Monday, May 31, 2010

Asterisk and SIP security tips

Interesting posting on the Digium blog (i know its old), but it covers some important points, and even has a video showing what SIP users are up against from the dark side.

An important one that many of my associates may not have seen is the alwaysauthreject=yes, this gives hackers the same result if they try hitting an invalid extension, or a valid one, where as normally it would say "you have entered an invalid extension", or "you have entered an invalid password for this extension" - allowing a hacker to "harvest" your extensions and focus on them with further attacks.

I notice they also mention fail2ban which Smpl-PBX has also been using for quite some time, however unlike some of the "other distros" ours is actually secure with no backdoor holes in the fail2ban config. Besides this it is extremely important to keep up with Asterisk (or whatever your SIP server may be) security patches, which is why we do a regular audit of our systems.
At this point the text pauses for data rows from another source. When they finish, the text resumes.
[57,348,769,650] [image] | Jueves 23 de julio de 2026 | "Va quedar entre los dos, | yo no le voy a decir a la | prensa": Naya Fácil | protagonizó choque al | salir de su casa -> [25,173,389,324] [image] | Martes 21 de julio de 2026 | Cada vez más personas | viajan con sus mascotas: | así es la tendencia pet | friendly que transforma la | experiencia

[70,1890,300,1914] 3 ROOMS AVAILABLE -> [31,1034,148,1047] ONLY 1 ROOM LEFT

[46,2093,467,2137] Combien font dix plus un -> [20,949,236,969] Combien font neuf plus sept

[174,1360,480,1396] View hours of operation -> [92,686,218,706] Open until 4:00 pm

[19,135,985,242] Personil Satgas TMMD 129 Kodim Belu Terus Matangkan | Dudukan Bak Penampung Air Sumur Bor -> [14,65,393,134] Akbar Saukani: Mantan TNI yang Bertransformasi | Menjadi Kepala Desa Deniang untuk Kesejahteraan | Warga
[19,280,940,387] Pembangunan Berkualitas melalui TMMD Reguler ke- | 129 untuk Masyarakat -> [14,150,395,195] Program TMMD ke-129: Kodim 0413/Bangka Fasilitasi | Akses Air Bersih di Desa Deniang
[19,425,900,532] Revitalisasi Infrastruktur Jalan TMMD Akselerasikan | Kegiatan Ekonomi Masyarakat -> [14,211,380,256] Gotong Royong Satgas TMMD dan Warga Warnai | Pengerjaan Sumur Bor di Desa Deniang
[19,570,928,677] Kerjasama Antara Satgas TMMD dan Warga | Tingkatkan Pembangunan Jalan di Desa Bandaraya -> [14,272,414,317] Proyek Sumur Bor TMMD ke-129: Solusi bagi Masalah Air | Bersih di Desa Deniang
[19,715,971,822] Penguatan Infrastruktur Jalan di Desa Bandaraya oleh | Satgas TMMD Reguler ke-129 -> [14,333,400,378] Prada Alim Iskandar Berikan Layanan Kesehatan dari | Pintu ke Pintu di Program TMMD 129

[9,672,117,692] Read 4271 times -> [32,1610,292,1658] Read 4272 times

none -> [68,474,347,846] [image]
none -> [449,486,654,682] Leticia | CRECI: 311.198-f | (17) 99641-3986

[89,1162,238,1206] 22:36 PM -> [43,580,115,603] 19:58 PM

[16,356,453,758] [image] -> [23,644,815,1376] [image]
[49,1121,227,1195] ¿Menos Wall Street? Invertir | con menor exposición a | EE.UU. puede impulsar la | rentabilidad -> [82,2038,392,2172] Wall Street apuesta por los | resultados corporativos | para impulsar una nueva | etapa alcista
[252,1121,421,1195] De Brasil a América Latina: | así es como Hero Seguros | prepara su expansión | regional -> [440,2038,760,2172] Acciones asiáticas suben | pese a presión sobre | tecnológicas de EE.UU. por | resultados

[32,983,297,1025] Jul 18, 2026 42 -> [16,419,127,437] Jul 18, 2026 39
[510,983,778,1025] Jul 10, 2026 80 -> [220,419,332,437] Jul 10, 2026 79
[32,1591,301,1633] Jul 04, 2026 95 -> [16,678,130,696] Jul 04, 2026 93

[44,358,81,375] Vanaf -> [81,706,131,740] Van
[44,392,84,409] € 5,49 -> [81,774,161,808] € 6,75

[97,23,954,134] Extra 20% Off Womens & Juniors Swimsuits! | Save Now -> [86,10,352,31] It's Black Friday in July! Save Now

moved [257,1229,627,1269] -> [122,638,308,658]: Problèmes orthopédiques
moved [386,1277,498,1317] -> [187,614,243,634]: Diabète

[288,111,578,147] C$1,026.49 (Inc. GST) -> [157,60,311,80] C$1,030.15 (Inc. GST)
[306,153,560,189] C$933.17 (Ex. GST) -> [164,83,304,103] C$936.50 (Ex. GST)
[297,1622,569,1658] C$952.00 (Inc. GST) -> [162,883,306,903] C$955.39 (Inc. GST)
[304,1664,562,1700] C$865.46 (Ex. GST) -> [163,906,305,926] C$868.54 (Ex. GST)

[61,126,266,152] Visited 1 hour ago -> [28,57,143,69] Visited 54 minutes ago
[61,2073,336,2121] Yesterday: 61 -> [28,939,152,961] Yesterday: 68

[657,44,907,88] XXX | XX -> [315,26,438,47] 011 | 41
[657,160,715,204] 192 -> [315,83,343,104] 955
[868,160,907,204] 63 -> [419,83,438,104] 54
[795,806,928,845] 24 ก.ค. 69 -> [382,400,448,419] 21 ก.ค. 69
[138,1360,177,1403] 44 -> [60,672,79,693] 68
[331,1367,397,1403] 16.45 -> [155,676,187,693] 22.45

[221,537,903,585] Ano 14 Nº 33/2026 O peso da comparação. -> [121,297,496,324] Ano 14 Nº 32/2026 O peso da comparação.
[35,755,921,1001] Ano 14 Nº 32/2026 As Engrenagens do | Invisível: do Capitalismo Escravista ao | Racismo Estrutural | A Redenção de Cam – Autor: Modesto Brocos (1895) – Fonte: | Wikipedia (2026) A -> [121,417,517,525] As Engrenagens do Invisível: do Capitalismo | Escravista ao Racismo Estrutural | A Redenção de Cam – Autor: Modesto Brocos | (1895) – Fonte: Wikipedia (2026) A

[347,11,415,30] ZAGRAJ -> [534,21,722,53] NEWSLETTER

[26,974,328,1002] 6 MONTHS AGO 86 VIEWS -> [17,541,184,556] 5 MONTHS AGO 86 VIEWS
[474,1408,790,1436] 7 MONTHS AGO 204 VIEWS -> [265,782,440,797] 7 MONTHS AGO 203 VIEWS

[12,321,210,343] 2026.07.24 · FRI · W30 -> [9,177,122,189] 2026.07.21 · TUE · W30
Its interesting when a new customer says "I dont know, its just been running in the closet there for the last couple of years, then it all of a sudden stopped taking calls, and our PBX tech changed his phone number".

Sunday, May 23, 2010

securely post your email in online forums

I sometimes see people posting their email address in online forums, those people may as well kiss their inbox  goodbye as every spam bot on earth will grab it within hours.

If you find you do need to post your address to a forum, who else, but Google is now offering mail "Captcha" service - this forces people to answer a complex question to actually see your email, and you simple post a link to your captcha page in the forums.

http://www.google.com/recaptcha/mailhide/

Saturday, May 1, 2010

Cinco De Mayo - the 5th may be a bad day in internet history

Well it looks like the new DNS security protocol is being implemented on all 13 Root DNS servers (control the whole internet for the entire earth) on May 5th. This should prevent DNS hacker attempts.

Unfortunately it also breaks the compatibility with many networking devices around the world, most devices have a limit of 512 bytes for DNS packets, but the new DNSSEC protocol could often times generate 4 times that.

This means that some devices may not pass name info to tell your computer where Facebook is located.

All 13 root servers will be updated at 10AM PST MAY 5th.